**Task to complete:**
Among the lines of the data, copy those that hold "transform".

Web page revision data:
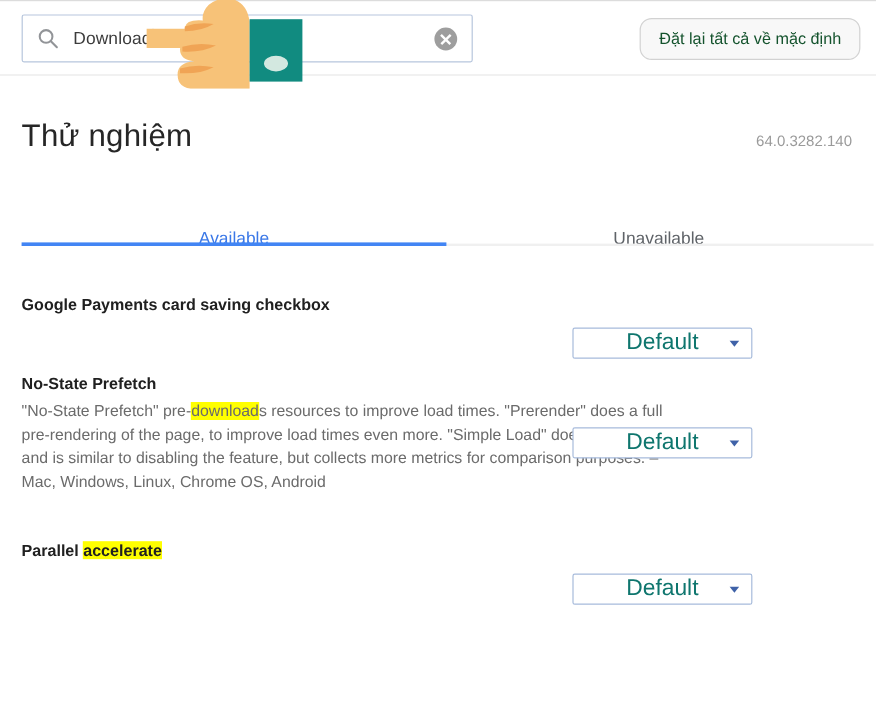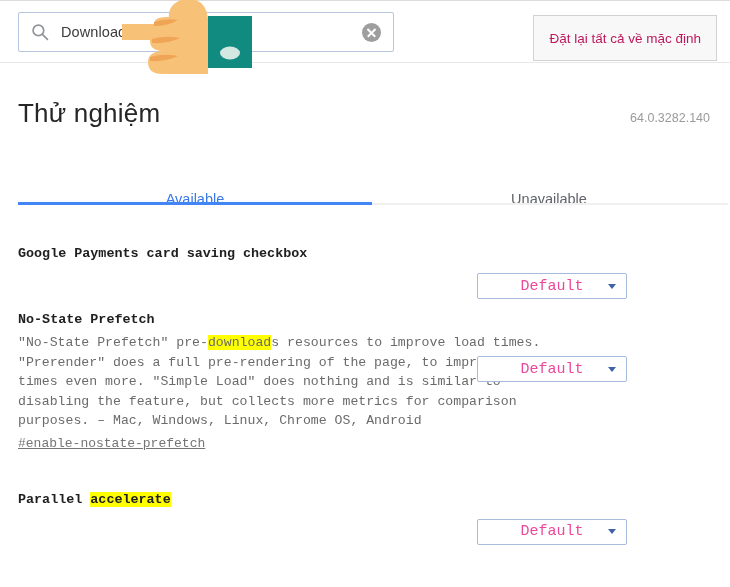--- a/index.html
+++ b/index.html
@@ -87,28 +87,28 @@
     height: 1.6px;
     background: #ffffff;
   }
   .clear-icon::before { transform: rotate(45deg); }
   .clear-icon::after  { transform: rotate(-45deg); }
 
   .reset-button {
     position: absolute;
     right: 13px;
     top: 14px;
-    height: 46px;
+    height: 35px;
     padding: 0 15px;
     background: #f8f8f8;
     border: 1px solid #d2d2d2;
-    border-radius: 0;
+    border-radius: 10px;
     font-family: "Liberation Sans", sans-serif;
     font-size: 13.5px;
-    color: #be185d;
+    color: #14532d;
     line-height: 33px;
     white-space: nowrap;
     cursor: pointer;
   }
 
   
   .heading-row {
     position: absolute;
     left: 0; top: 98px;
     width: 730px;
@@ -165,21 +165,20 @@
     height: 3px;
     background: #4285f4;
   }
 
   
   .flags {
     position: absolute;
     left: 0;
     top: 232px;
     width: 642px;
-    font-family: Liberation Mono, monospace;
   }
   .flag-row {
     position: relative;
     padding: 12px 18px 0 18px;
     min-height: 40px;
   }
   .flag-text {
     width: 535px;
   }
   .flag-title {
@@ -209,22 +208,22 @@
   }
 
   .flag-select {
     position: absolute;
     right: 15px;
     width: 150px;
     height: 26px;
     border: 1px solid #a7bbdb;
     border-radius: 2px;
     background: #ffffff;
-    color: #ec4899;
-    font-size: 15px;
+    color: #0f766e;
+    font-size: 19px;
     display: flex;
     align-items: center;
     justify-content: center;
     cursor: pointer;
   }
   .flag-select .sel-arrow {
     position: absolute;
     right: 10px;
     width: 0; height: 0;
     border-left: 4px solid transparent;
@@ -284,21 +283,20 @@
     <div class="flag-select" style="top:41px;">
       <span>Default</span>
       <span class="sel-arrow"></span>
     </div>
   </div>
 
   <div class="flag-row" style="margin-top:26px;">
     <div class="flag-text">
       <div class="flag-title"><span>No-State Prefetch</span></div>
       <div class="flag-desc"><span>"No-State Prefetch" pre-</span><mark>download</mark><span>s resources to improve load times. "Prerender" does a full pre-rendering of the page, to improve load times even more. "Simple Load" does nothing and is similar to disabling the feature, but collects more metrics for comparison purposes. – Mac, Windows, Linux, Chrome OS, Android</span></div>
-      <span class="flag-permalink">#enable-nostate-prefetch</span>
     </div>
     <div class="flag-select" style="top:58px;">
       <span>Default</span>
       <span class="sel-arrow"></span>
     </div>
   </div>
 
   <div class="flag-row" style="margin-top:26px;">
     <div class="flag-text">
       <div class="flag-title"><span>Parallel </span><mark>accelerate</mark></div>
--
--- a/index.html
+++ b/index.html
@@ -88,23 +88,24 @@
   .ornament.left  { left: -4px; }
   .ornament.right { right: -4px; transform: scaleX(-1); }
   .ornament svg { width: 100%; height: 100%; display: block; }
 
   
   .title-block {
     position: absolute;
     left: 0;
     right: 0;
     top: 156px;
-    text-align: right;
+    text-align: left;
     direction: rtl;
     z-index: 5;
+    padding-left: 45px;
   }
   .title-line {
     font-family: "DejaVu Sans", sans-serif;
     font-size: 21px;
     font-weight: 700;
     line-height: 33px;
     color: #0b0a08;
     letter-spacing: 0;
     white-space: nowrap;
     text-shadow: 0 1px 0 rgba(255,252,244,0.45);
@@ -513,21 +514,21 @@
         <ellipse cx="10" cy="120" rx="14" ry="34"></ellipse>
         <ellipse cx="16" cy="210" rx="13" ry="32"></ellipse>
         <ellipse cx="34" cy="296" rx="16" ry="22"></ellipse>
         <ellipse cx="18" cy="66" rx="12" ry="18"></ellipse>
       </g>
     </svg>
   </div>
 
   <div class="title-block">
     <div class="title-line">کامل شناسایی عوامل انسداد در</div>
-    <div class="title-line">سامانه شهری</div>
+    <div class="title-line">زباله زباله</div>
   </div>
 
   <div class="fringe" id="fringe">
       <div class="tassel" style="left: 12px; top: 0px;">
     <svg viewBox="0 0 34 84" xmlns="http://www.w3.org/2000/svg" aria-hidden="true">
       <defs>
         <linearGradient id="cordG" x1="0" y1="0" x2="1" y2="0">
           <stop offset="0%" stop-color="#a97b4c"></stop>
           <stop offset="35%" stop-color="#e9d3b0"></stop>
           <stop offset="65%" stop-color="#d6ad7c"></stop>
---
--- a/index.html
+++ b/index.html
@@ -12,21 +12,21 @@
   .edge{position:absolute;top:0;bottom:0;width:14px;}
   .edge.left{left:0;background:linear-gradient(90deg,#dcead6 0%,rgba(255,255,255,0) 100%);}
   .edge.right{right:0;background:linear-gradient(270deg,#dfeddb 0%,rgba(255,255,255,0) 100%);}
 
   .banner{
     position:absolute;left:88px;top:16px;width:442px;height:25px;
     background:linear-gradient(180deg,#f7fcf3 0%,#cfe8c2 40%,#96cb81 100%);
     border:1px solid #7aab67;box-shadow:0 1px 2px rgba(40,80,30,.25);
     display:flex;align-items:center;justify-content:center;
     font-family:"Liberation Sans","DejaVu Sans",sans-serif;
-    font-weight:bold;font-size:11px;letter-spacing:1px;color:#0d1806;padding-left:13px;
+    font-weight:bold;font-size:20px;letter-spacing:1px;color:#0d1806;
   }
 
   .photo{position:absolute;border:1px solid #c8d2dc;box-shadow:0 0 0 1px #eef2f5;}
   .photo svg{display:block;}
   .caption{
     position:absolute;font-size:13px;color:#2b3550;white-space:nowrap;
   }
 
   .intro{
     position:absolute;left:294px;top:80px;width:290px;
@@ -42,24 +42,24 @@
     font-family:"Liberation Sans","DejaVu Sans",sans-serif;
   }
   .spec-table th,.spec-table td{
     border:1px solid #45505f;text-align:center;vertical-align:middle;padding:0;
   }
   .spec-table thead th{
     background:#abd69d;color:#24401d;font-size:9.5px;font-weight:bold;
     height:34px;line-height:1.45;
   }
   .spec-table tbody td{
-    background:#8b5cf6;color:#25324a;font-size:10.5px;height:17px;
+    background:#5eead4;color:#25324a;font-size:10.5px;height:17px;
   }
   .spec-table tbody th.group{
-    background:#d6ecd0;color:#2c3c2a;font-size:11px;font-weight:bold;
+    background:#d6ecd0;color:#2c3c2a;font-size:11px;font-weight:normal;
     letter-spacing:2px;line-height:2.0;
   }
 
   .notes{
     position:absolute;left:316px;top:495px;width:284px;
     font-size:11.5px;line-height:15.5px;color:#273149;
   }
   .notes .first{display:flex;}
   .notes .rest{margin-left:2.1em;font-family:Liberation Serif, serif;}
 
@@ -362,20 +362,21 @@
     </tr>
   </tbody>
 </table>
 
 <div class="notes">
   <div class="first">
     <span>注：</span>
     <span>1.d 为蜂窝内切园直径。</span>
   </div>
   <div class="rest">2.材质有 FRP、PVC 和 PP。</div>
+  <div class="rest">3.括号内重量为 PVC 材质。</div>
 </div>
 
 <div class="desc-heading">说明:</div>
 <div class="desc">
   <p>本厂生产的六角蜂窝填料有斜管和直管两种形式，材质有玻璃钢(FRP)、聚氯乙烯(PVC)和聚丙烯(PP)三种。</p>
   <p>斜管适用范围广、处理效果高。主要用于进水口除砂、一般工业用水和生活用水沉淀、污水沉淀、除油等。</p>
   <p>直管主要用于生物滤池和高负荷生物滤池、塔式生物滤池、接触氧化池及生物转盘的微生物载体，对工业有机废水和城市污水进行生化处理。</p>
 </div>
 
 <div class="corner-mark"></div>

**Final answer:**
   .clear-icon::before { transform: rotate(45deg); }
   .clear-icon::after  { transform: rotate(-45deg); }
   .ornament.right { right: -4px; transform: scaleX(-1); }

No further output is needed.